The effects of a continuing medical education programme in interpersonal communication skills on doctor practice and patient satisfaction in Trinidad and Tobago



This study investigates the effects of a brief training programme on the communication skills of doctors in ambulatory care settings in Trinidad and Tobago. Evaluation of doctor performance is based on analysis of audiotapes of doctors with their patients during routine clinic visits and on patient satisfaction ratings. A pre-test/post-test quasi-experimental study design was used to evaluate the effects of exposure to the training programme. Doctors were assigned to groups based on voluntary participation in the programme. Audiotapes of the 15 participating doctors (nine trained and six control) with 75 patients at baseline and 71 patients at the post-training assessment were used in this analysis. The audiotapes were content-coded using the Roter Interaction Analysis System (RIAS). Doctors trained in communication skills used significantly more target skills post-training than their untrained colleagues.

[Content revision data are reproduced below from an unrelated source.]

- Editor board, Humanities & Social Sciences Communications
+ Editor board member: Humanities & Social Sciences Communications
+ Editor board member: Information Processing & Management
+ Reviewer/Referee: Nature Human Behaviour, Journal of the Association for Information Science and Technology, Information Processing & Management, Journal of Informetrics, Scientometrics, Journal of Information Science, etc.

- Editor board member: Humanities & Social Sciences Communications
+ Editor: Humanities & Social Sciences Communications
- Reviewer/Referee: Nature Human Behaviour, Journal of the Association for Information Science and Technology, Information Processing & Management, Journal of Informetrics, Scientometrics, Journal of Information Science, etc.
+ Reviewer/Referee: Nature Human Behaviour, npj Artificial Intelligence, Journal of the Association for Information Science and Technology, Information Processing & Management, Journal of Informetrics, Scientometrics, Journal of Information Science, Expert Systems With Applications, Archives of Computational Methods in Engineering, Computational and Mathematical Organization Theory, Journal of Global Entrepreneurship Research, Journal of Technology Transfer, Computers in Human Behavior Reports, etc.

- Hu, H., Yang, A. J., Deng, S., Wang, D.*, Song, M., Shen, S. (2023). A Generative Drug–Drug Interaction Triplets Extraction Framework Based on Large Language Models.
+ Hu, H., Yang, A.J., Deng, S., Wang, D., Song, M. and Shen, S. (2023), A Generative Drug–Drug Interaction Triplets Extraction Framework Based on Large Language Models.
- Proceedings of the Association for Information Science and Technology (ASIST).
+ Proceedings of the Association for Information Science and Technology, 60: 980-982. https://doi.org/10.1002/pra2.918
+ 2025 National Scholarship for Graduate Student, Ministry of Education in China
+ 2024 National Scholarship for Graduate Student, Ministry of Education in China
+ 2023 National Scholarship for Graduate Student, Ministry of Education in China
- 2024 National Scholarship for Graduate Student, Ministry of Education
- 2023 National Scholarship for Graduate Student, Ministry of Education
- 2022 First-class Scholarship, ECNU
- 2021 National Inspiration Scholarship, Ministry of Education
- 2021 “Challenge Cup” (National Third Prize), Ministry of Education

Trained doctors used more facilitations in their visits and more open-ended questions than other doctors. There was also a trend towards more emotional talk, and more close-ended questions. Patients of trained doctors talked more overall, gave more information to their doctors and tended to use more positive talk compared to other patients. Trained doctors were judged as sounding more interested and friendly, while patients of trained doctors were judged as sounding more dominant, responsive and friendly than patients of untrained doctors. Consistent with these communication differences, patient satisfaction tended to be higher in visits of trained doctors.